Sleep-Based Homeostatic Regularization for Stabilizing Spike-Timing-Dependent Plasticity in Recurrent Spiking Neural Networks
Andreas Massey, Aliaksandr Hubin, Stefano Nichele, Solve Sæbø
TL;DR
Spike-timing-dependent plasticity in recurrent spiking neural networks can produce unstable weight dynamics, including saturation and forgetting. The authors introduce a sleep-based homeostatic regularization that interleaves wake learning with sleep phases in which inputs are suppressed and weights decay toward a homeostatic baseline, with intrinsic noise enabling replay-like consolidation. In MNIST-family benchmarks, moderate sleep (10–20%) improves stability and performance for the STDP-SNN, while surrogate-gradient SNNs show no systematic gains from sleep, highlighting the locality-specific benefits of this approach. The findings suggest sleep-like renormalization as a practical, hardware-friendly mechanism to stabilize local Hebbian learning in neuromorphic systems, albeit with careful tuning and limited applicability to non-local learning rules.

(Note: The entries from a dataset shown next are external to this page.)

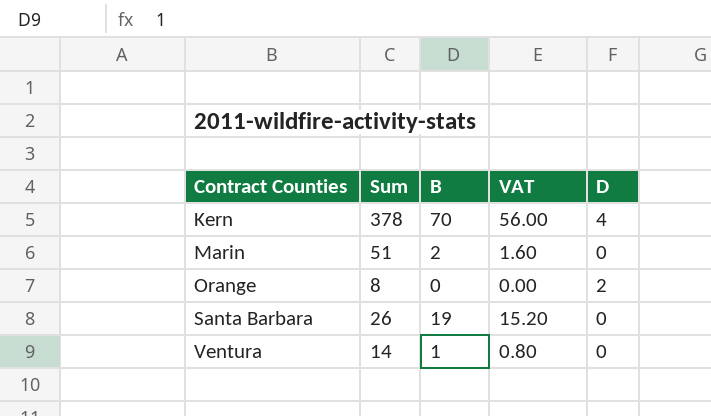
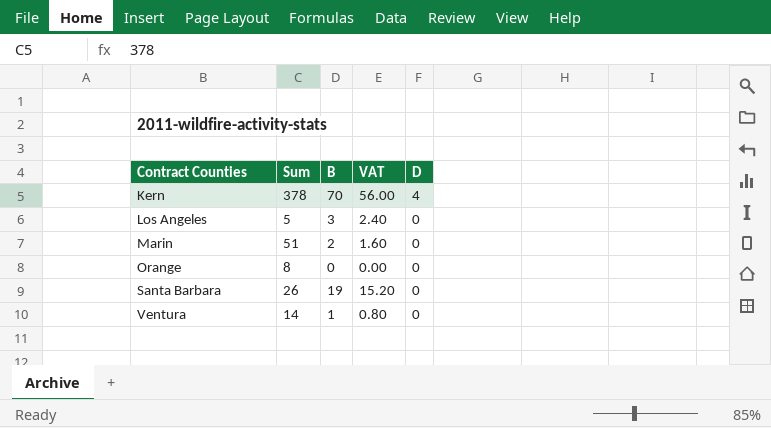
row Los Angeles: none -> 5 | 3 | 2.40 | 0
Orange | D: 2 -> 0

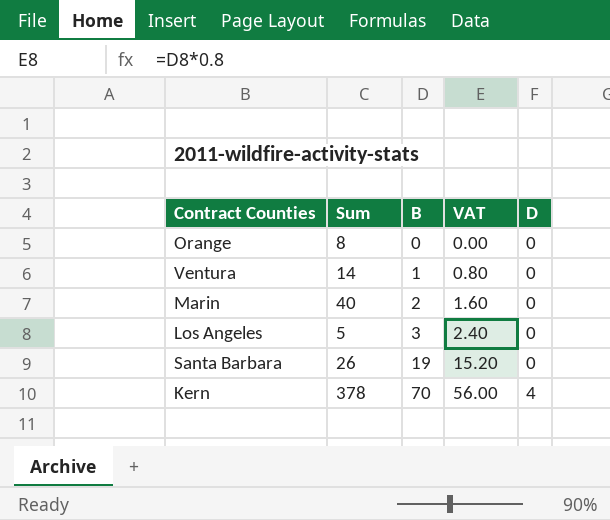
row order: Contract Counties ascending -> B ascending
Marin | Sum: 51 -> 40

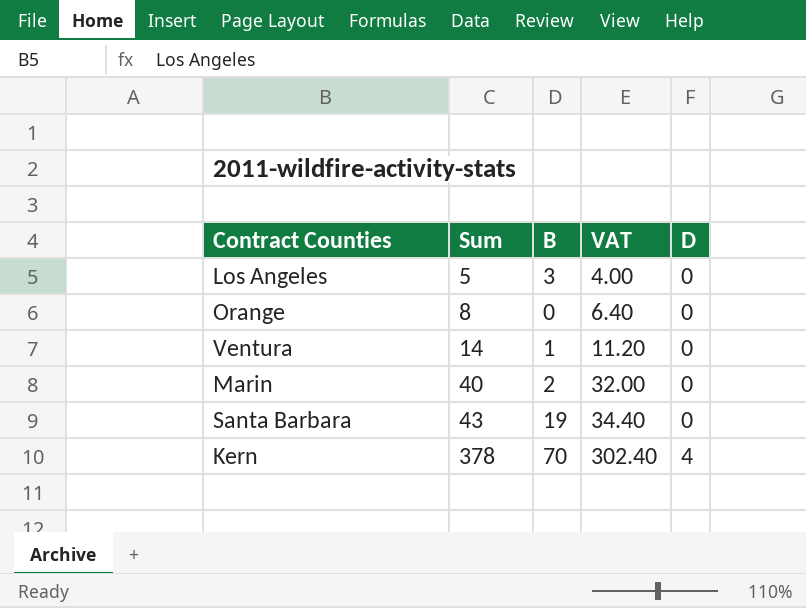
row order: B ascending -> Sum ascending
column VAT | formula: [B] * 0.8 -> [Sum] * 0.8
Santa Barbara | Sum: 26 -> 43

Overall, the work provides mechanistic insight into how sleep-inspired processes can support long-term stability and generalization in Hebbian SNNs, paving the way for robust on-chip learning.
Abstract
Spike-timing-dependent plasticity (STDP) provides a biologically-plausible learning mechanism for spiking neural networks (SNNs); however, Hebbian weight updates in architectures with recurrent connections suffer from pathological weight dynamics: unbounded growth, catastrophic forgetting, and loss of representational diversity. We propose a neuromorphic regularization scheme inspired by the synaptic homeostasis hypothesis: periodic offline phases during which external inputs are suppressed, synaptic weights undergo stochastic decay toward a homeostatic baseline, and spontaneous activity enables memory consolidation. We demonstrate that this sleep-wake cycle prevents weight saturation while preserving learned structure. Empirically, we find that low to intermediate sleep durations (10-20\% of training) improve stability on MNIST-like benchmarks in our STDP-SNN model, without any data-specific hyperparameter tuning. In contrast, the same sleep intervention yields no measurable benefit for the surrogate-gradient spiking neural network (SG-SNN). Taken together, these results suggest that periodic, sleep-based renormalization may represent a fundamental mechanism for stabilizing local Hebbian learning in neuromorphic systems, while also indicating that special care is required when integrating such protocols with existing gradient-based optimization methods.